V. Santura: I don’t think that there are really “new” influences… Of course nobody is an island and you always get influenced by the things that happen around you, that doesn’t only go for the music that is around you, but also the things that happen in your private life or in the world.

In the last few years, or almost decade, basically every album I’ve been involved in as musician turned out to be an album of quite epic proportions. That counts for Dark Fortress` “Ylem” and “Venereal Dawn” as well as for Triptykon‘s “Eparistera Daimones” and “Melana Chasmata”. On top of that I was also working as producer on albums like for example Schammasch‘s “Triangle”.

I think after all those albums I simply felt the need to do something different. Something more compact, faster to the point. Maybe I also got a bit more impatient as listener. I simply felt the deep wish to write more aggressive and shorter songs again.

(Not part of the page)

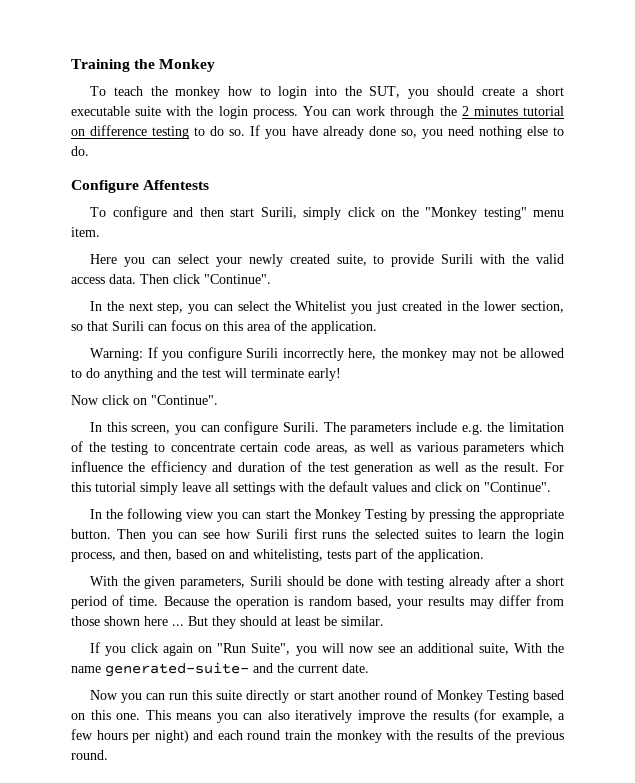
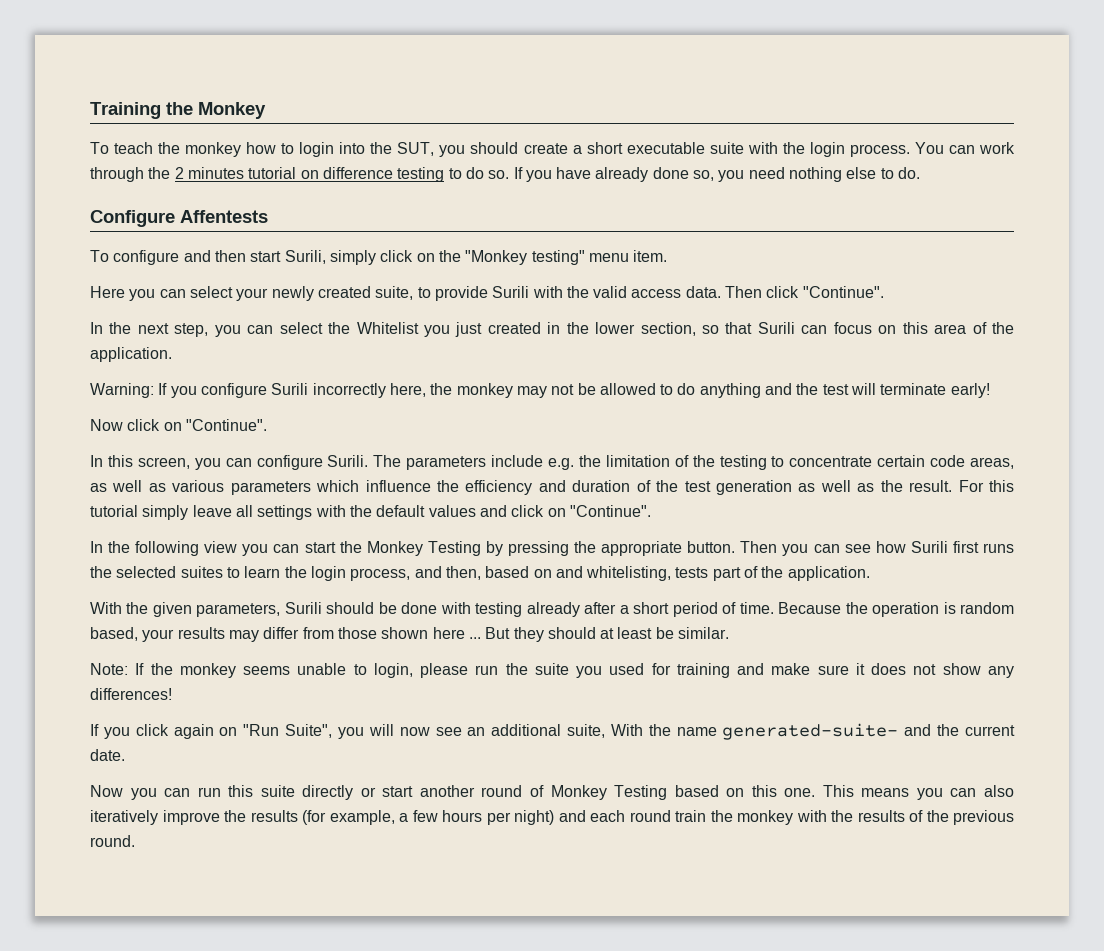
+ Note: If the monkey seems unable to login, please run the suite you used for training and make sure it does not show any differences!

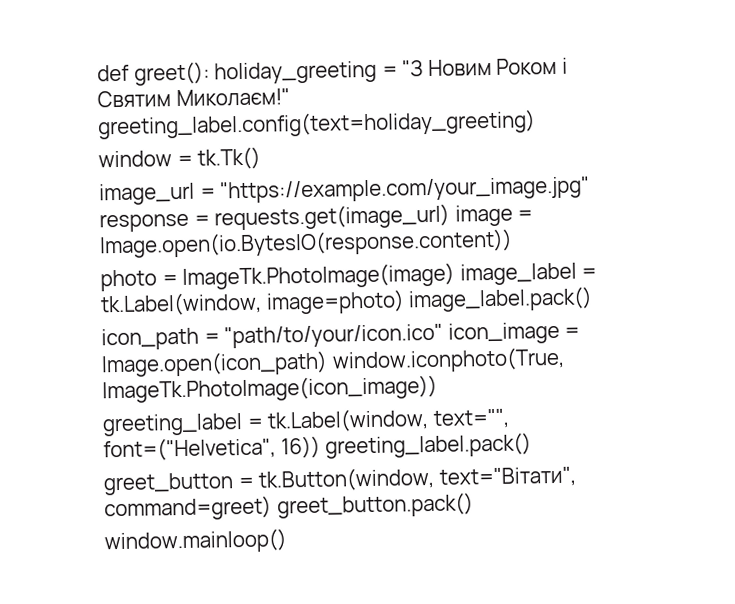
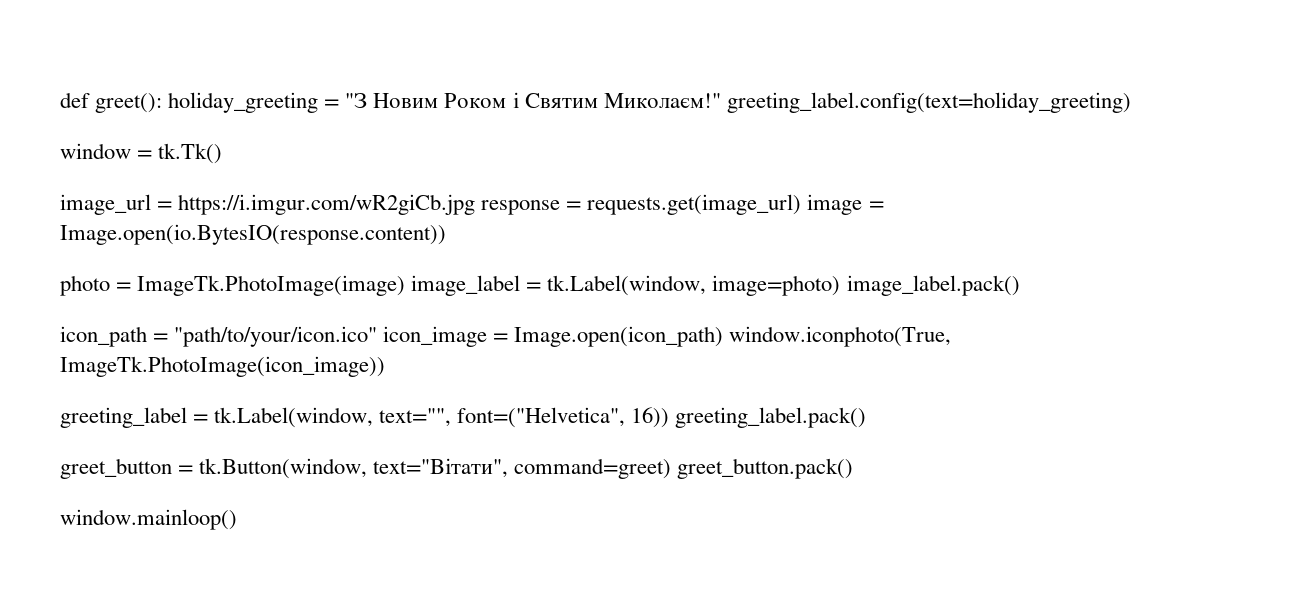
- image_url = "https://example.com/your_image.jpg" response = requests.get(image_url) image = Image.open(io.BytesIO(response.content))
+ image_url = https://i.imgur.com/wR2giCb.jpg response = requests.get(image_url) image = Image.open(io.BytesIO(response.content))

Dark Fortress ~ 📷 Markus Laakso


 TIBM: In order to promote the new album, you made a video clip for “Pali Aike”. Why did you choose this song?

V. Santura: This seemed to be the song on which the whole band could instantely agree. Therefore it is super difficult to come up with a good idea for a video, especially when you are on a budget. And with “Pali Aike” things seemed so easy and obvious: Pali Aike is a very remote place in the very South of Chile, that our vocalist Morean had visited during a long trip. Morean was deeply impressed by this place, a strange volcanic landscape that was being considered as “home of the devils” by the native inhabitants. On top of that he made lots of photos and short movie clips in HD during his stay.

So, since the Song “Pali Aike” simply is about the place “Pali Aike” we made a video  simpy shows the place the song is about. 

For the band shots we obviously didn’t fly the whole band plus a film crew to South Chile, as this would easily cost us 10k, we just had to scout for a place in Germany that resembles a volcanic desert to match with the landscape recordings. In our home area there are a lot of stone quarries and they look quite surreal…


TIBM: One of my favourite moments in the new album is the choir in the second part of “Swan Song”. Is there a story behind the conception of this idea?

V. Santura: The whole idea for the choir, as well as the arrangement for it is from Morean. The lyrics of “Swan Song” have a very sacral, “churchy” touch in a perverted way and having a choir that somehow alludes to liturgical music just fit perfectly.


TIBM: Another personal highlight which is perhaps my favourite song from the album, is “Pazuzu” who is a sumerian god. If we look at Dark Fortress`s lyrics we can see that you have been writing about occultism for a long time. What is the biggest gift from studying this subject on your opinion?

V. Santura: The lyrics of Pazuzu are having a very interesting point of view:

A fact often overlooked when talking about Pazuzu, the “Lord of all Fevers and Plagues”, is that he was initially invoked not as a destroyer, but as a protector against the ravage against nature that humans commit in the name of their gods.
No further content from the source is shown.